Overall, our data shows that a dysregulation of the biological clock leads to alterations in expression of metabolic genes, as well as in metabolic activity that could be pivotal in colon cancer progression.

3.3. The Dysregulation of the Circadian Clock Alters Metabolism in Primary Stromal Cells

Cancer cells are under continuous bidirectional communication with tumor stroma that nurtures and supports tumor progression. Stroma modifies proliferation, local migration, metastasis, metabolism and drug resistance responding to the needs of cancer cells [52]. To compare the results gained from the cancer cell lines with patient-derived primary stromal cells, we used normal fibroblasts (NFs) and tumor-associated fibroblasts (TAFs) derived from the same colon cancer patient. Each NF-TAF pair is a singly unique model system reflecting the status of the patient. The NF-TAF analyzed was derived from a patient with lymph node metastasis, with no other distant organ metastasis observed. Therefore, this patient represents best the epithelial cancer cell model system we are using (SW480 vs SW620).
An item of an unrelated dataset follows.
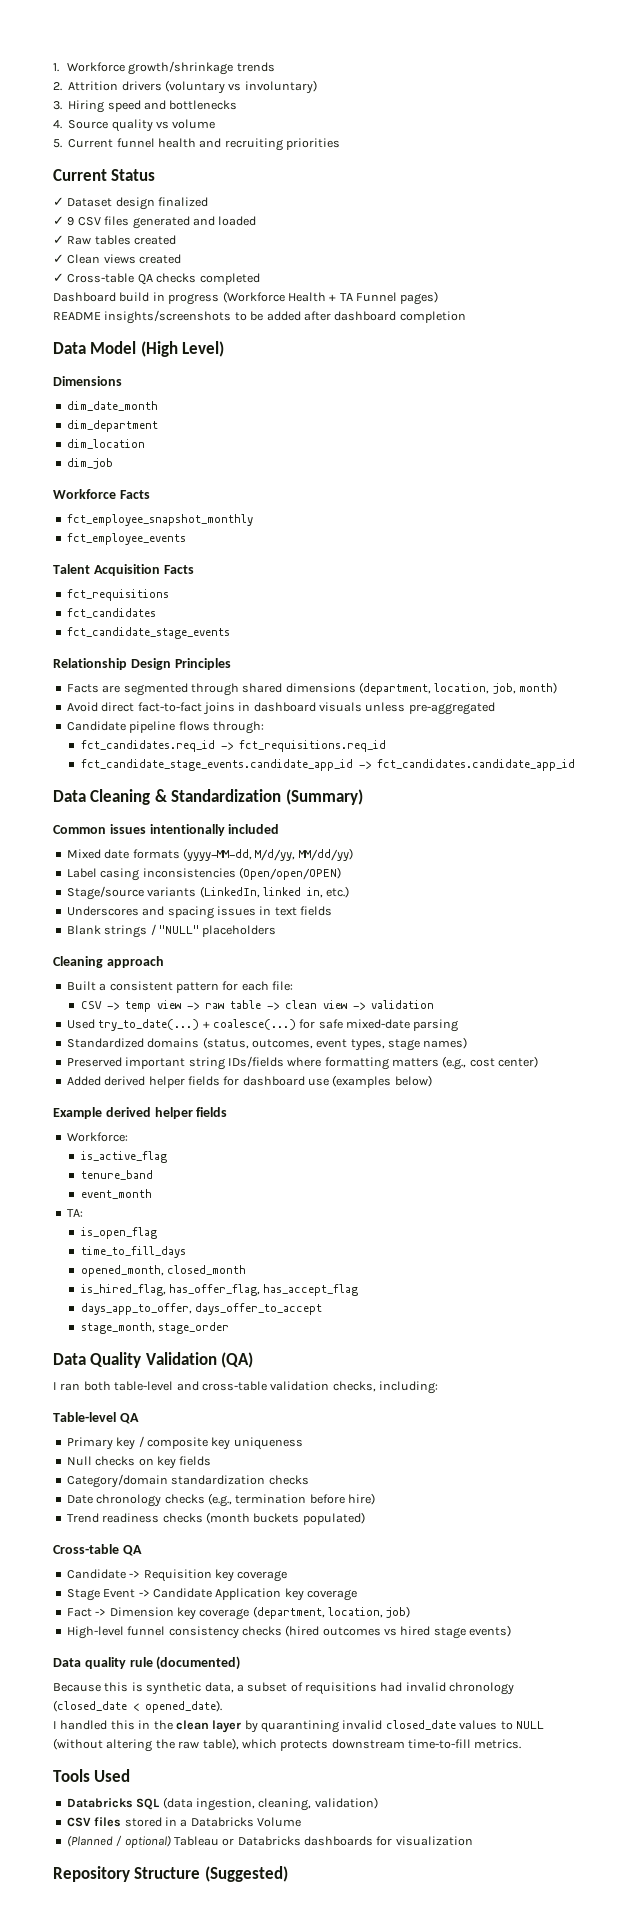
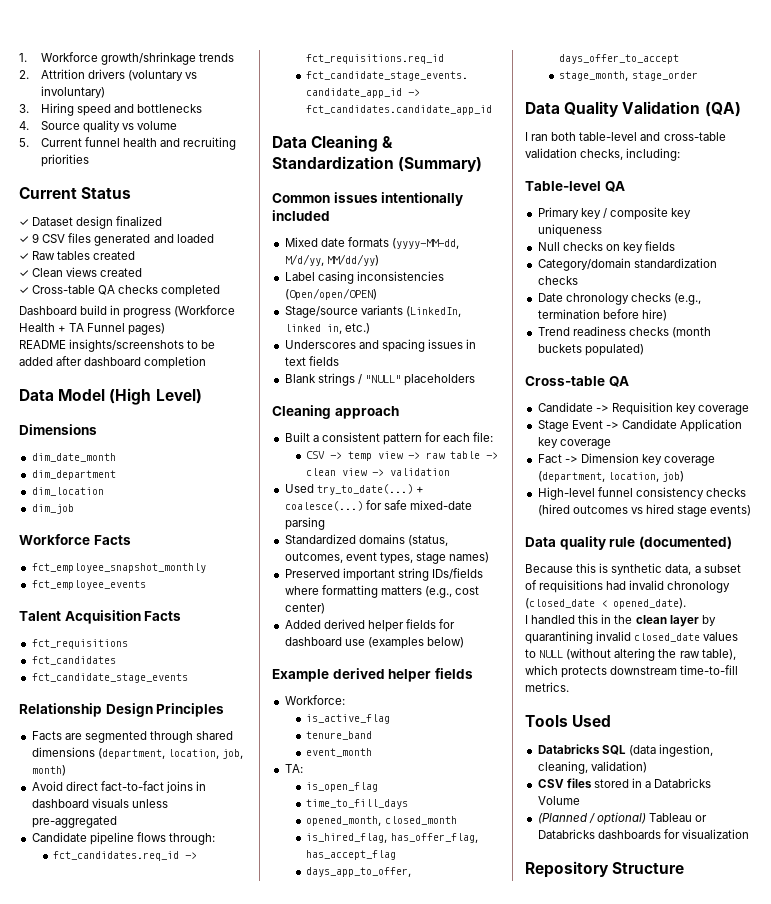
- Repository Structure (Suggested)
+ Repository Structure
Bioluminescence recordings of NFs and TAFs showed the same BMAL1-expression phase observed in the SW480 cells (Fig. 5a and Fig. 1a). An analysis of clock gene and metabolic gene expression in TAFs compared to NFs revealed a significant upregulation of PCK2 expression (p < .001) and a downregulation of HKDC1 (Fig. 5d). We then perturbed the clock via BMAL1-KD in both NFs and TAFs and measured BMAL1-promoter activity over five consecutive days. As expected, the knockdown led to a complete loss of oscillations for both cell types (Fig. 5a). We further analyzed the effect of BMAL1-KD on different core-clock genes, as well as on our previously selected candidate clock-regulated metabolic genes. In NFs as well as in TAFs, BMAL1-KD led to the upregulation of PER2 (p < .001) and downregulation of REV-ERBα (p < .001). The same tendency was also observed after BMAL1-KD in SW480 cells (Fig. 3a). Furthermore, BMAL1-KD led to the downregulation of ALDOC (NF, p < .05; TAF, p < .001), HKDC1 (NF, p < .05; TAF, p < .001) and PCK2 (NF, p < .01; TAF, p < .001), reinforcing the data for the CRC cells regarding the impact of BMAL1 on the expression of the metabolic genes (Fig. 5e-f). In TAFs, BMAL1-KD additionally led to the downregulation of PDHB (p < .01) (Fig. 5f). An evaluation of the glycolytic activity and glycolytic capacity revealed additional metabolic differences between NFs and TAFs. While a significant time-dependent effect of glycolysis could be observed in NFs, where glycolytic activity decreased at later time points, this effect could not be observed in TAFs. The knockdown of BMAL1 led to a decrease of glycolysis and glycolytic capacity in NFs, as well as in TAFs (Fig. 5b, c). This data corroborates our hypothesis that the circadian clock influences the timing of metabolism and is able to reprogram metabolic activity in general.

Fig. 5.

The circadian clock in primary fibroblasts.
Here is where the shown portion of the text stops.